== Record extracts ==
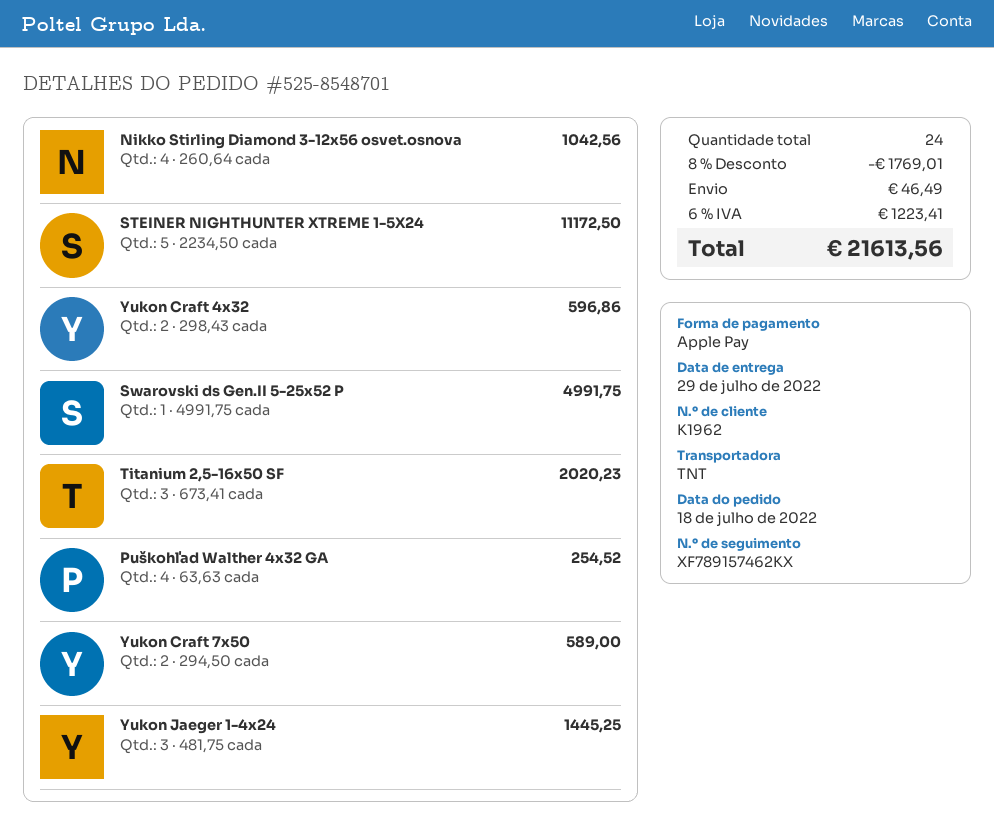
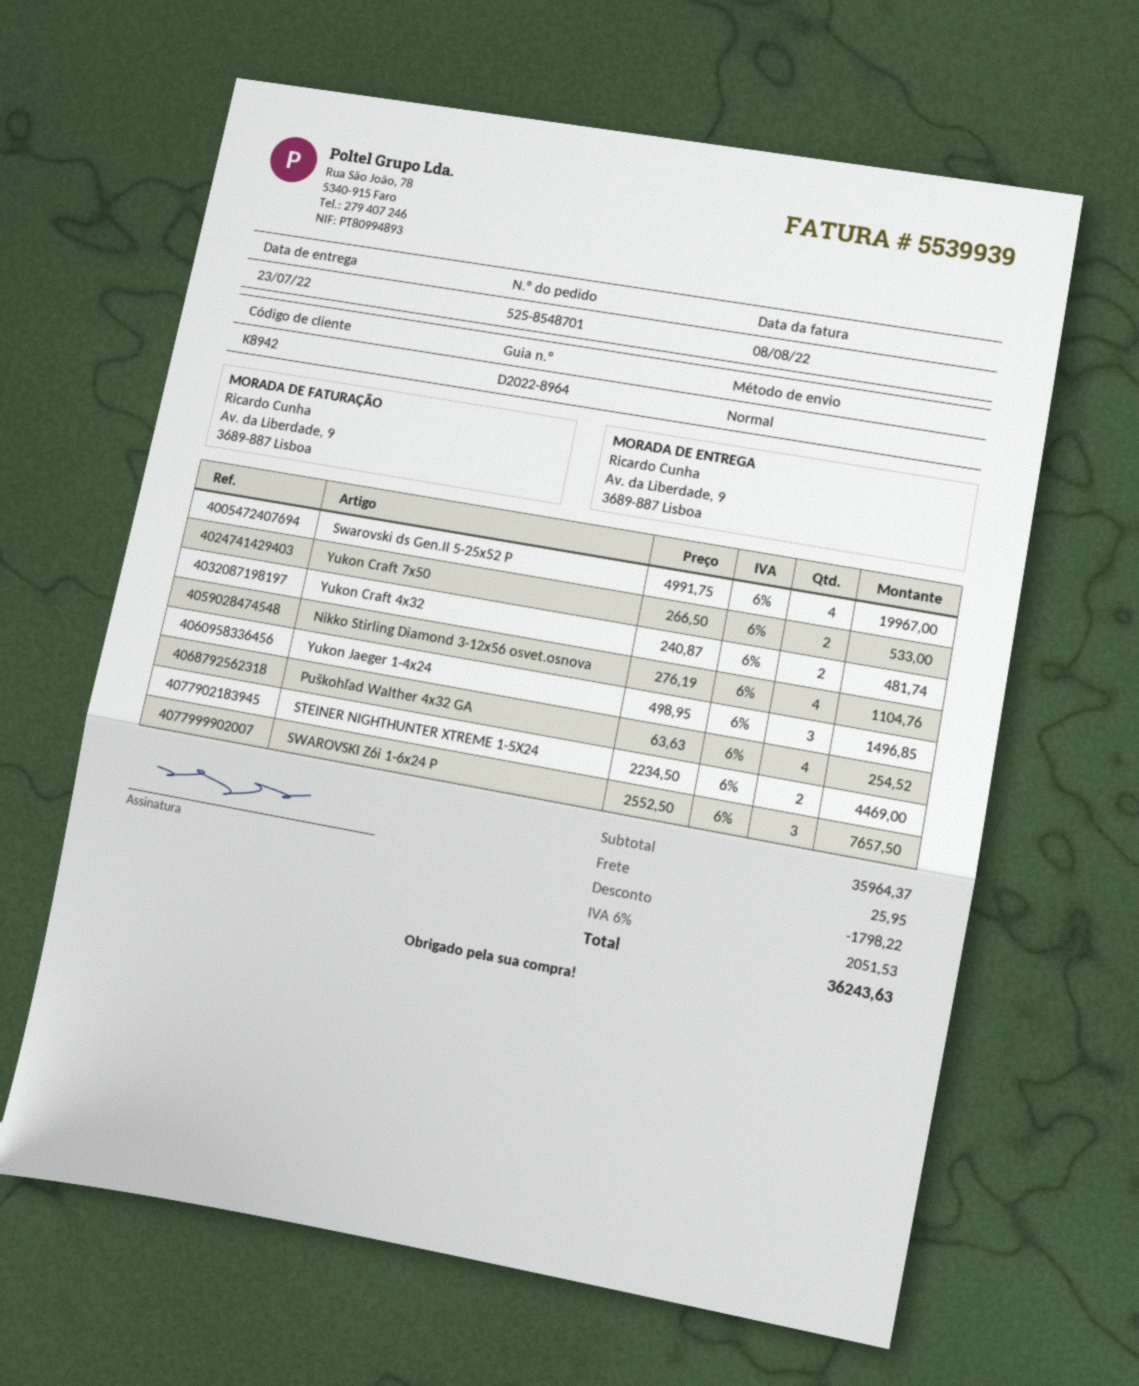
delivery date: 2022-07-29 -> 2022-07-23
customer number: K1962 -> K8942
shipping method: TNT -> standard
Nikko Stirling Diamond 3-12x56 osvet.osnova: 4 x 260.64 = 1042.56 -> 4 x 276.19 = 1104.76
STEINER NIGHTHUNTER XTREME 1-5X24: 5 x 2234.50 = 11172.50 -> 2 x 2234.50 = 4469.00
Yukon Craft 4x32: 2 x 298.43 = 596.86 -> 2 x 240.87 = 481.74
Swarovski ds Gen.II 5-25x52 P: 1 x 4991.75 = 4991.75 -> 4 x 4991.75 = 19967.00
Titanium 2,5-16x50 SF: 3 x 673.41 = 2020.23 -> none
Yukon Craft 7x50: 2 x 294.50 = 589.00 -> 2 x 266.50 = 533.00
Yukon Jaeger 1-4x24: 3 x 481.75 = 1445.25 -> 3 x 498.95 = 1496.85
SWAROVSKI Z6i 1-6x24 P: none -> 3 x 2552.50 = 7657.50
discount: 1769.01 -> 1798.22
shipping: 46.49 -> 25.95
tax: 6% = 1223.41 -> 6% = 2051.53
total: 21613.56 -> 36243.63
===
== Record extracts ==
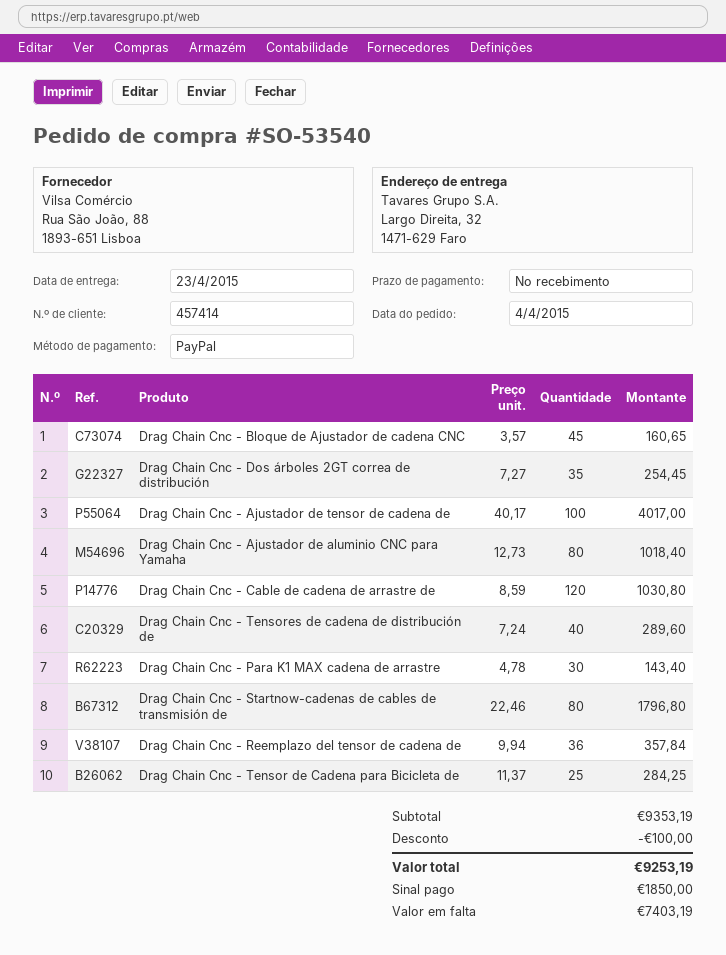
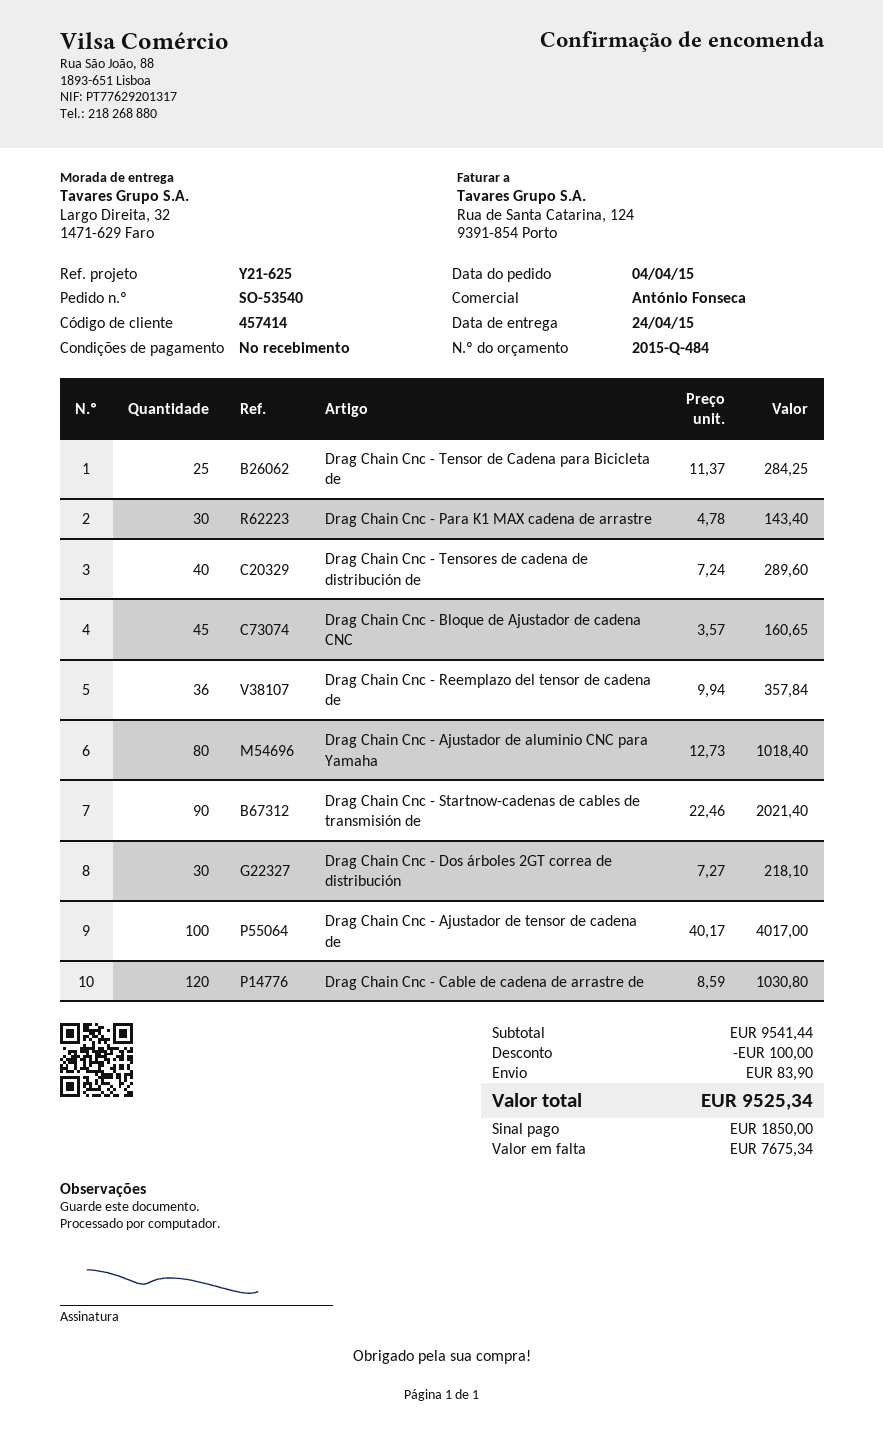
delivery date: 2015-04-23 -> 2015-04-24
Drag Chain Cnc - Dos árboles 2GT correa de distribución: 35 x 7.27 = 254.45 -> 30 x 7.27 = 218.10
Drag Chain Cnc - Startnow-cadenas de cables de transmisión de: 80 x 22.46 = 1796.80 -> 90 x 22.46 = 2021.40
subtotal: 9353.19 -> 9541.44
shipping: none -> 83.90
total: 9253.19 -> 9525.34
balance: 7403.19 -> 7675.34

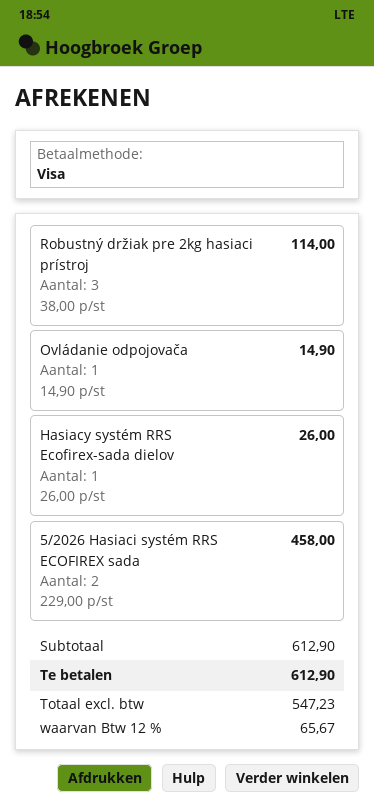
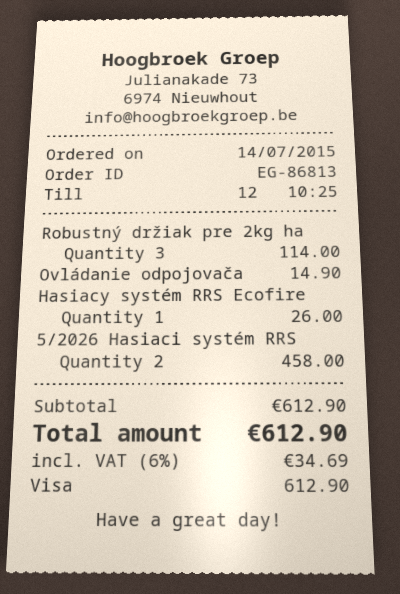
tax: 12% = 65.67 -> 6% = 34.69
===
== Record extracts ==
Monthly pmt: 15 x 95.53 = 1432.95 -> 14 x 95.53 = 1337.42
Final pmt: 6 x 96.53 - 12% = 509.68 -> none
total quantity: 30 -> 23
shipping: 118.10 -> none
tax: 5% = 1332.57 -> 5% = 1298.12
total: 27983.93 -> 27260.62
===
Reproduce the lines of the entries above from the one with "SWAROVSKI Z6i 1-6x24" to the one with "total: 21613.56 -> 36243.63", both included, exactly and without any other line.

**Task output**
SWAROVSKI Z6i 1-6x24 P: none -> 3 x 2552.50 = 7657.50
discount: 1769.01 -> 1798.22
shipping: 46.49 -> 25.95
tax: 6% = 1223.41 -> 6% = 2051.53
total: 21613.56 -> 36243.63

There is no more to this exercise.